» Your goal
In the data below, find the line that contains "- da palmeira pupunha e oferece" and the line that contains "Seite 2 von 6". Copy both, plus every line between them, exactly.

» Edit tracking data
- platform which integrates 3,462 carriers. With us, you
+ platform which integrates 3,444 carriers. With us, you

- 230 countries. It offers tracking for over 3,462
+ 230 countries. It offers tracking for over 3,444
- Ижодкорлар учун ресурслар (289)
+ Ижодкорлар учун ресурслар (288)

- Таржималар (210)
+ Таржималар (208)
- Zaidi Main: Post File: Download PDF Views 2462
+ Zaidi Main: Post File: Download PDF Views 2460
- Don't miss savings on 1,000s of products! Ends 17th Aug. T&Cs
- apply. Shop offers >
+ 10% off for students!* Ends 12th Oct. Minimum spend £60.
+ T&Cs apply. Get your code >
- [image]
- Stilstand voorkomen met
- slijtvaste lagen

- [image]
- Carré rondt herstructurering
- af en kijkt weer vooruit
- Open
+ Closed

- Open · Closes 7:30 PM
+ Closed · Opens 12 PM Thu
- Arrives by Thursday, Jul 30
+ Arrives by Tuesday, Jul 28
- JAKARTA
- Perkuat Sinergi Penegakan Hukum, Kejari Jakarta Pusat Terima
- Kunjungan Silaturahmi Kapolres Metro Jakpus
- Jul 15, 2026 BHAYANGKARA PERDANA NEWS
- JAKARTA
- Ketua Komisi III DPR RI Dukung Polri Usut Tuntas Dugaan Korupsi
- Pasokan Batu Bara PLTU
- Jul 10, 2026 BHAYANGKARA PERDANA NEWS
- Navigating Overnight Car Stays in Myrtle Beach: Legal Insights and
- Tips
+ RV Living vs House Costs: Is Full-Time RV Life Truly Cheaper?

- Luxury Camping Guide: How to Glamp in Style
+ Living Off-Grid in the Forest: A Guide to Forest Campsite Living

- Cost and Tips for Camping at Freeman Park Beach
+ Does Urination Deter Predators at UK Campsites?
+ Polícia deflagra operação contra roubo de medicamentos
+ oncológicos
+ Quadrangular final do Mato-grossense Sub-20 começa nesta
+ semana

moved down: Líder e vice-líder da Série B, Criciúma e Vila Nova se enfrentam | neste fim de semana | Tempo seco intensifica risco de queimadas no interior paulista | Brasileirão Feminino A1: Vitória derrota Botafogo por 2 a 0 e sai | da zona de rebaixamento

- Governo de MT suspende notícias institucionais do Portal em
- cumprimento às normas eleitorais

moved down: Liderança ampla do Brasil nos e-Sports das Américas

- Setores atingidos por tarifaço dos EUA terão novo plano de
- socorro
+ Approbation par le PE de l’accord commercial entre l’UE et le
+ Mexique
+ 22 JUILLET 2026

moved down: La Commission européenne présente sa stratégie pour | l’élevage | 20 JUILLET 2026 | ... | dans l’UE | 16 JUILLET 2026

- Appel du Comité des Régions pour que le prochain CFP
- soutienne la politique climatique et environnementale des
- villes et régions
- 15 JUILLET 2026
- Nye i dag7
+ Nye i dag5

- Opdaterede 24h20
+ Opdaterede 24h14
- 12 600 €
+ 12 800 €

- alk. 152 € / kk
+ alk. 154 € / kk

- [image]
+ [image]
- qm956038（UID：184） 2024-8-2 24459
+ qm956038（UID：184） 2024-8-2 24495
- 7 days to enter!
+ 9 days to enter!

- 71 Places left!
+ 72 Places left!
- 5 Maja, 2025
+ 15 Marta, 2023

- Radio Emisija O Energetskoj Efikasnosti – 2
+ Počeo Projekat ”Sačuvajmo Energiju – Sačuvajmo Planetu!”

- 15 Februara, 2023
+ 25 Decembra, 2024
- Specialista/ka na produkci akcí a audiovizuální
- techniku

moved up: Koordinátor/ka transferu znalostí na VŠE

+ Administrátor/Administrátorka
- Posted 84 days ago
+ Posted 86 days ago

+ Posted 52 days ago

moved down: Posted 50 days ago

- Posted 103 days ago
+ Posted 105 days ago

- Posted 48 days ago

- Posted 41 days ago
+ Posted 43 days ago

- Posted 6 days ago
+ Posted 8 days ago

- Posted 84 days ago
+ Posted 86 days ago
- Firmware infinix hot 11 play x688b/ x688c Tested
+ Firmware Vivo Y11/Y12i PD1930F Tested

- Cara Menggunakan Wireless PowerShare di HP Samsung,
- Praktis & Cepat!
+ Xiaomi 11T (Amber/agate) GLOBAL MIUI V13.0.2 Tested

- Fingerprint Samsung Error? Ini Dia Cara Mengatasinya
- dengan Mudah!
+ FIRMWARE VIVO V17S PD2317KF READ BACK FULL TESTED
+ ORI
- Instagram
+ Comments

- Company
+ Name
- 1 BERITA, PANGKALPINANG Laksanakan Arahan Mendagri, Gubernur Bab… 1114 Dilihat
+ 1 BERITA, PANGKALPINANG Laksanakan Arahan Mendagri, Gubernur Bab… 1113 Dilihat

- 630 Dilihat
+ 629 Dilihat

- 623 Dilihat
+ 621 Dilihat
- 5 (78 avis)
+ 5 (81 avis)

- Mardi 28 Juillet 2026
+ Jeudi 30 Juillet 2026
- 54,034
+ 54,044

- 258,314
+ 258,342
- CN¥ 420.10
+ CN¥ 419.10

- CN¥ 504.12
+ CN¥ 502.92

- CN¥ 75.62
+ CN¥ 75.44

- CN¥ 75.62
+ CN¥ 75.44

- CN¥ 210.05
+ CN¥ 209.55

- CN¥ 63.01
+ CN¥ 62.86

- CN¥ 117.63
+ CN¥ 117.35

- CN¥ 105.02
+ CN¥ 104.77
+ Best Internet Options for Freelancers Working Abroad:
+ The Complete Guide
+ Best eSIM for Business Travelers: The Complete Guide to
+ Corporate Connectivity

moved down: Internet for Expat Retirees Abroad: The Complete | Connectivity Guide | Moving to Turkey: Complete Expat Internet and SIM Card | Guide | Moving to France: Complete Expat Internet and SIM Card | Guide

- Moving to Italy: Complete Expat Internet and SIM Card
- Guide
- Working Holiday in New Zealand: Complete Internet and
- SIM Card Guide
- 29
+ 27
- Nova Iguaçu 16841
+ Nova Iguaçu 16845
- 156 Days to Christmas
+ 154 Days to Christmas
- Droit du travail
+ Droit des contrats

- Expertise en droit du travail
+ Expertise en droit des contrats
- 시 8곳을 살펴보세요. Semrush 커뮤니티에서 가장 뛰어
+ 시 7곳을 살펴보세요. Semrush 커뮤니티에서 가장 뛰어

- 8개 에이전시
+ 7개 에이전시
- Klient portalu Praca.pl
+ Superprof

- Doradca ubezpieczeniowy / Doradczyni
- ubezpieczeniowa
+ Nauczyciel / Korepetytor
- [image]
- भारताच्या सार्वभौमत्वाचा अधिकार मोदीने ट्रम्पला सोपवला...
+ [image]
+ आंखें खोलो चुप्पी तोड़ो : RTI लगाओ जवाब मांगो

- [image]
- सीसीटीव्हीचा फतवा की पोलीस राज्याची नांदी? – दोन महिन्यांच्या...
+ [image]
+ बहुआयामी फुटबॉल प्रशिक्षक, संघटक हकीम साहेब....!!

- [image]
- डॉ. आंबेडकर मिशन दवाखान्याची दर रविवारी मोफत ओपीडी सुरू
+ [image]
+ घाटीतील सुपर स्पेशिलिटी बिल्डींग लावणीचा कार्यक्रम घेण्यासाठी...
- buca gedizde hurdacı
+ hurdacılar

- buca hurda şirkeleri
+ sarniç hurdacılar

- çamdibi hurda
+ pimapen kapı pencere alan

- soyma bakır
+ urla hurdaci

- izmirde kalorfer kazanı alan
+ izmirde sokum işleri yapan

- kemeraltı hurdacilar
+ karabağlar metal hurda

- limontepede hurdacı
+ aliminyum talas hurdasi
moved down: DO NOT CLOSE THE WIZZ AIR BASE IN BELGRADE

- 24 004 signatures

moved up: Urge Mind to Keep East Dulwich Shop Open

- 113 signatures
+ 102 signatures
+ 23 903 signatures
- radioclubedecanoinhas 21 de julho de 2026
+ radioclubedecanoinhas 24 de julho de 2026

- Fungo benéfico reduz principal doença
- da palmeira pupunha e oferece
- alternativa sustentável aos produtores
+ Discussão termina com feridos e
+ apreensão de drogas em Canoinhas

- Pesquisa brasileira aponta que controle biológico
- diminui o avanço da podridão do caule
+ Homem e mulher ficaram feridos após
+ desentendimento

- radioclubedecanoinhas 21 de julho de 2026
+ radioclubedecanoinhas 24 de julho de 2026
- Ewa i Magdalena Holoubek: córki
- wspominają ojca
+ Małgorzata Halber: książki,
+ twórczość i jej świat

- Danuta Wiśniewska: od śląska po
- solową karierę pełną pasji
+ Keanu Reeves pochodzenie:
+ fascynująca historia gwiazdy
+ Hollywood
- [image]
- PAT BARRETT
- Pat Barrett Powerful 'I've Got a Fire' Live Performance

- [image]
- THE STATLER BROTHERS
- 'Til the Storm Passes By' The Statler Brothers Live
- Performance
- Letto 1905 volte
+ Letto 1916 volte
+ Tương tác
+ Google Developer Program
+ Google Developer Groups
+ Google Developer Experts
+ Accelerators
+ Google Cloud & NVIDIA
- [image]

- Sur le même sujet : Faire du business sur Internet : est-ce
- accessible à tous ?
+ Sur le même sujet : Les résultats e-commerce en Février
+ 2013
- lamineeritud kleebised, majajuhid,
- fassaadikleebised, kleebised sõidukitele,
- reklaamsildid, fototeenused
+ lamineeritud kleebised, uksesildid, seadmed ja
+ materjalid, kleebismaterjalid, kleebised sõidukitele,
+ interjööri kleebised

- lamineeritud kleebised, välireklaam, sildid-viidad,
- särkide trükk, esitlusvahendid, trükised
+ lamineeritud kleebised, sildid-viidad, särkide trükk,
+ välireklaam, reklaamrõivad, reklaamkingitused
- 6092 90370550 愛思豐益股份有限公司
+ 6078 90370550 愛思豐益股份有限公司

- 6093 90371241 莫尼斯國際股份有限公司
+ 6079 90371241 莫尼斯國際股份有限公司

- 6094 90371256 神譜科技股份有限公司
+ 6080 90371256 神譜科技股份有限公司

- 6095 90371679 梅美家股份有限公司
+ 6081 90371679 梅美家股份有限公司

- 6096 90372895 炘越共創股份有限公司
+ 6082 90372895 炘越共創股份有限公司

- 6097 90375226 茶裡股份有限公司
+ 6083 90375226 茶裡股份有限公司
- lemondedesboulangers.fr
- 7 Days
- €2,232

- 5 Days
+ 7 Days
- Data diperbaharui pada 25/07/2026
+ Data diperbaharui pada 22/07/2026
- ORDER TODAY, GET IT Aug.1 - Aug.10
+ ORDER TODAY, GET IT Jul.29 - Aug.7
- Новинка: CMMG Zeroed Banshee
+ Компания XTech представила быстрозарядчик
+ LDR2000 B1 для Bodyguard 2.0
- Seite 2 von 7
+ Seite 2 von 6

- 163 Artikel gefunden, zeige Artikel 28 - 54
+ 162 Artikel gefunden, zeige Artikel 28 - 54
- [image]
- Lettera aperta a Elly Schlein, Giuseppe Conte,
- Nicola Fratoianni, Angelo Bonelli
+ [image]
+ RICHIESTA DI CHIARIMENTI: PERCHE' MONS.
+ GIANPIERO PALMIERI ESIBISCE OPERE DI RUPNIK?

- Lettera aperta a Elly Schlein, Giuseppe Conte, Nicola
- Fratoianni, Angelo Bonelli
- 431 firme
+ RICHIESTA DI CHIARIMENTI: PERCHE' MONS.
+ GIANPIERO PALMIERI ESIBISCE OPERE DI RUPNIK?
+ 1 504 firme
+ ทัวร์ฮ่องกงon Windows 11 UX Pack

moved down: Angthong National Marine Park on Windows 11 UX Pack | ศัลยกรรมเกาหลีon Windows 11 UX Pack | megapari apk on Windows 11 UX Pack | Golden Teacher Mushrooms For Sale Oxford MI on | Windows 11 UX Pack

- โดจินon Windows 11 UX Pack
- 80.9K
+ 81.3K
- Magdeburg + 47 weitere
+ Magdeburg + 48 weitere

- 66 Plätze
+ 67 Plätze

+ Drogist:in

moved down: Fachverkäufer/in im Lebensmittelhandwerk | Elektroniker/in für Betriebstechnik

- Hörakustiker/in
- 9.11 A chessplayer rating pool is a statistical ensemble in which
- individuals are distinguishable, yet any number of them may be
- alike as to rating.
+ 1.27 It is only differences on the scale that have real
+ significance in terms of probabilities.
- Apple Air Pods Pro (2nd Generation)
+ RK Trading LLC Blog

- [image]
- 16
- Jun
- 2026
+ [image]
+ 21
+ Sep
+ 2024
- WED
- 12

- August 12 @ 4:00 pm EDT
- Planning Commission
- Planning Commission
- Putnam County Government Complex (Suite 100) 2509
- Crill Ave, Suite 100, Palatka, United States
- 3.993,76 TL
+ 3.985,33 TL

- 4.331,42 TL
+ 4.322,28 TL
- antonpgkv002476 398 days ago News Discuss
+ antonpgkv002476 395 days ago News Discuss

» Exercise output
- da palmeira pupunha e oferece
- alternativa sustentável aos produtores
+ Discussão termina com feridos e
+ apreensão de drogas em Canoinhas

- Pesquisa brasileira aponta que controle biológico
- diminui o avanço da podridão do caule
+ Homem e mulher ficaram feridos após
+ desentendimento

- radioclubedecanoinhas 21 de julho de 2026
+ radioclubedecanoinhas 24 de julho de 2026
- Ewa i Magdalena Holoubek: córki
- wspominają ojca
+ Małgorzata Halber: książki,
+ twórczość i jej świat

- Danuta Wiśniewska: od śląska po
- solową karierę pełną pasji
+ Keanu Reeves pochodzenie:
+ fascynująca historia gwiazdy
+ Hollywood
- [image]
- PAT BARRETT
- Pat Barrett Powerful 'I've Got a Fire' Live Performance

- [image]
- THE STATLER BROTHERS
- 'Til the Storm Passes By' The Statler Brothers Live
- Performance
- Letto 1905 volte
+ Letto 1916 volte
+ Tương tác
+ Google Developer Program
+ Google Developer Groups
+ Google Developer Experts
+ Accelerators
+ Google Cloud & NVIDIA
- [image]

- Sur le même sujet : Faire du business sur Internet : est-ce
- accessible à tous ?
+ Sur le même sujet : Les résultats e-commerce en Février
+ 2013
- lamineeritud kleebised, majajuhid,
- fassaadikleebised, kleebised sõidukitele,
- reklaamsildid, fototeenused
+ lamineeritud kleebised, uksesildid, seadmed ja
+ materjalid, kleebismaterjalid, kleebised sõidukitele,
+ interjööri kleebised

- lamineeritud kleebised, välireklaam, sildid-viidad,
- särkide trükk, esitlusvahendid, trükised
+ lamineeritud kleebised, sildid-viidad, särkide trükk,
+ välireklaam, reklaamrõivad, reklaamkingitused
- 6092 90370550 愛思豐益股份有限公司
+ 6078 90370550 愛思豐益股份有限公司

- 6093 90371241 莫尼斯國際股份有限公司
+ 6079 90371241 莫尼斯國際股份有限公司

- 6094 90371256 神譜科技股份有限公司
+ 6080 90371256 神譜科技股份有限公司

- 6095 90371679 梅美家股份有限公司
+ 6081 90371679 梅美家股份有限公司

- 6096 90372895 炘越共創股份有限公司
+ 6082 90372895 炘越共創股份有限公司

- 6097 90375226 茶裡股份有限公司
+ 6083 90375226 茶裡股份有限公司
- lemondedesboulangers.fr
- 7 Days
- €2,232

- 5 Days
+ 7 Days
- Data diperbaharui pada 25/07/2026
+ Data diperbaharui pada 22/07/2026
- ORDER TODAY, GET IT Aug.1 - Aug.10
+ ORDER TODAY, GET IT Jul.29 - Aug.7
- Новинка: CMMG Zeroed Banshee
+ Компания XTech представила быстрозарядчик
+ LDR2000 B1 для Bodyguard 2.0
- Seite 2 von 7
+ Seite 2 von 6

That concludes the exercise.